=== Begin Enclosure ===

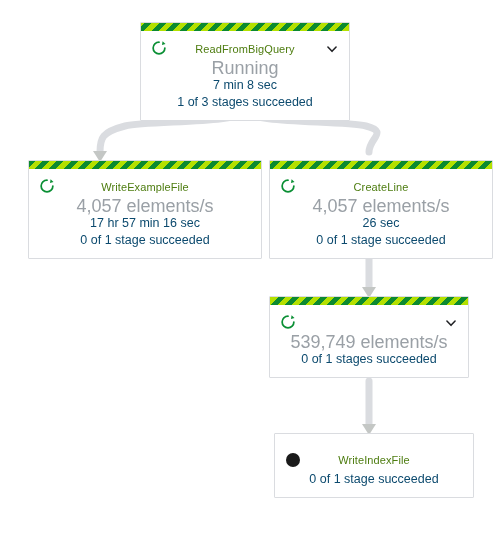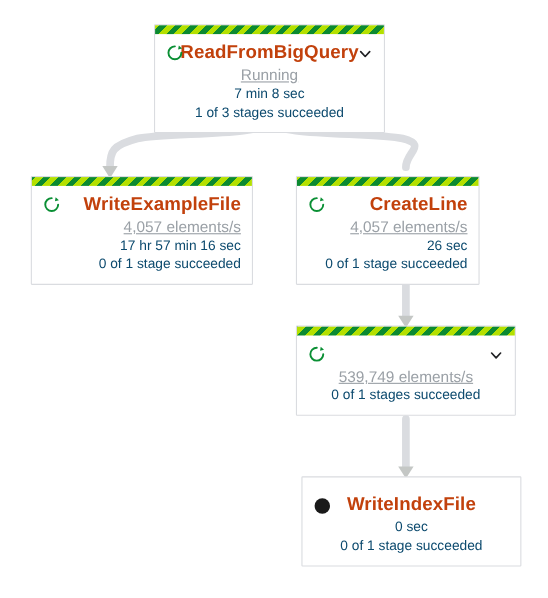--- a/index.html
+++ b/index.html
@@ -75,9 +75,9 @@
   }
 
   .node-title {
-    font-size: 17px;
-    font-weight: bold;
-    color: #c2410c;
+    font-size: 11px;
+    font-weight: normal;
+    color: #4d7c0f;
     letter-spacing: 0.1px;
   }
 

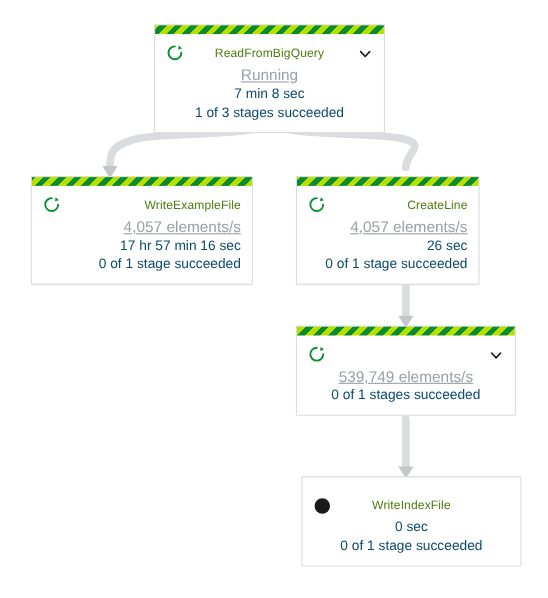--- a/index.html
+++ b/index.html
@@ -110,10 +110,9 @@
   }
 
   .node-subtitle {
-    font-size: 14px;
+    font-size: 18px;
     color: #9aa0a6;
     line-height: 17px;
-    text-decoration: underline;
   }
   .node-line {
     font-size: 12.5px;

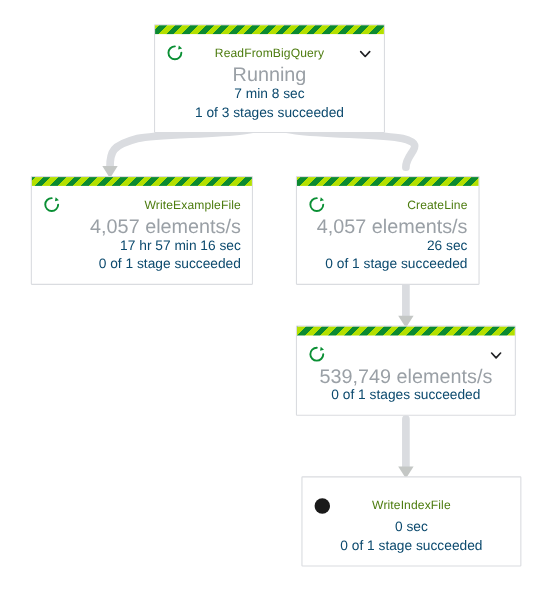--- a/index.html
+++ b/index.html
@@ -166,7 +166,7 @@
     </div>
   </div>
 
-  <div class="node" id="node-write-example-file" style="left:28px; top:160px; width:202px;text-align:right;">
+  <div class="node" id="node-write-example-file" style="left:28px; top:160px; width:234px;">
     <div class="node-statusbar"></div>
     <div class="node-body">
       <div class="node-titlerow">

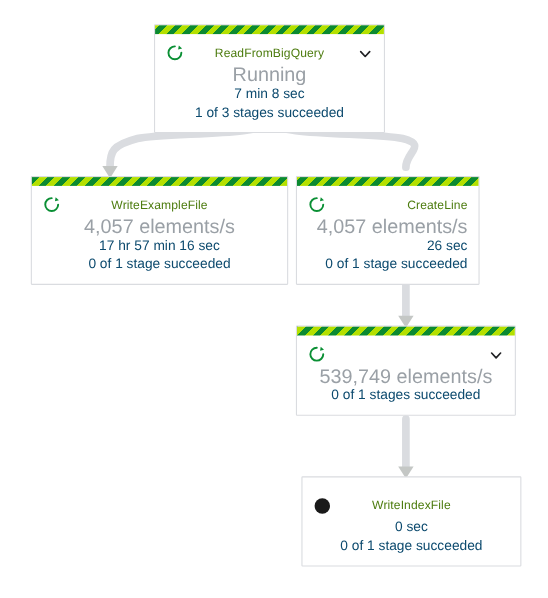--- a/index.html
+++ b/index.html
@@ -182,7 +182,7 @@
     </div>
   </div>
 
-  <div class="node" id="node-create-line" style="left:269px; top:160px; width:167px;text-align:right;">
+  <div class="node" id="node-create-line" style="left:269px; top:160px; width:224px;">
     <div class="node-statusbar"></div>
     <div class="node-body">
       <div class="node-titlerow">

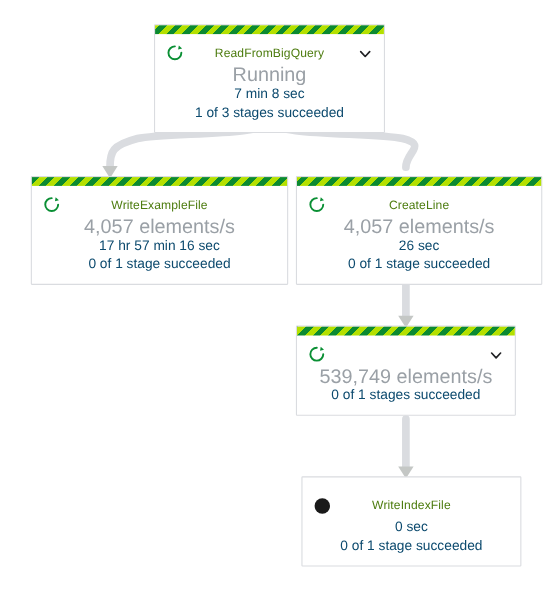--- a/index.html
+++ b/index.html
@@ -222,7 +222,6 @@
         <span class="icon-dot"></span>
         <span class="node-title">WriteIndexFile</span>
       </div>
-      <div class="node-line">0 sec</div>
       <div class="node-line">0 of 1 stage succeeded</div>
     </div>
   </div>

=== End Enclosure ===

# Task to carry out
Go through the lines above and write each one out verbatim, skipping the pictures.

# Task response
--- a/index.html
+++ b/index.html
@@ -75,9 +75,9 @@
   }
 
   .node-title {
-    font-size: 17px;
-    font-weight: bold;
-    color: #c2410c;
+    font-size: 11px;
+    font-weight: normal;
+    color: #4d7c0f;
     letter-spacing: 0.1px;
   }
 

--- a/index.html
+++ b/index.html
@@ -110,10 +110,9 @@
   }
 
   .node-subtitle {
-    font-size: 14px;
+    font-size: 18px;
     color: #9aa0a6;
     line-height: 17px;
-    text-decoration: underline;
   }
   .node-line {
     font-size: 12.5px;

--- a/index.html
+++ b/index.html
@@ -166,7 +166,7 @@
     </div>
   </div>
 
-  <div class="node" id="node-write-example-file" style="left:28px; top:160px; width:202px;text-align:right;">
+  <div class="node" id="node-write-example-file" style="left:28px; top:160px; width:234px;">
     <div class="node-statusbar"></div>
     <div class="node-body">
       <div class="node-titlerow">

--- a/index.html
+++ b/index.html
@@ -182,7 +182,7 @@
     </div>
   </div>
 
-  <div class="node" id="node-create-line" style="left:269px; top:160px; width:167px;text-align:right;">
+  <div class="node" id="node-create-line" style="left:269px; top:160px; width:224px;">
     <div class="node-statusbar"></div>
     <div class="node-body">
       <div class="node-titlerow">

--- a/index.html
+++ b/index.html
@@ -222,7 +222,6 @@
         <span class="icon-dot"></span>
         <span class="node-title">WriteIndexFile</span>
       </div>
-      <div class="node-line">0 sec</div>
       <div class="node-line">0 of 1 stage succeeded</div>
     </div>
   </div>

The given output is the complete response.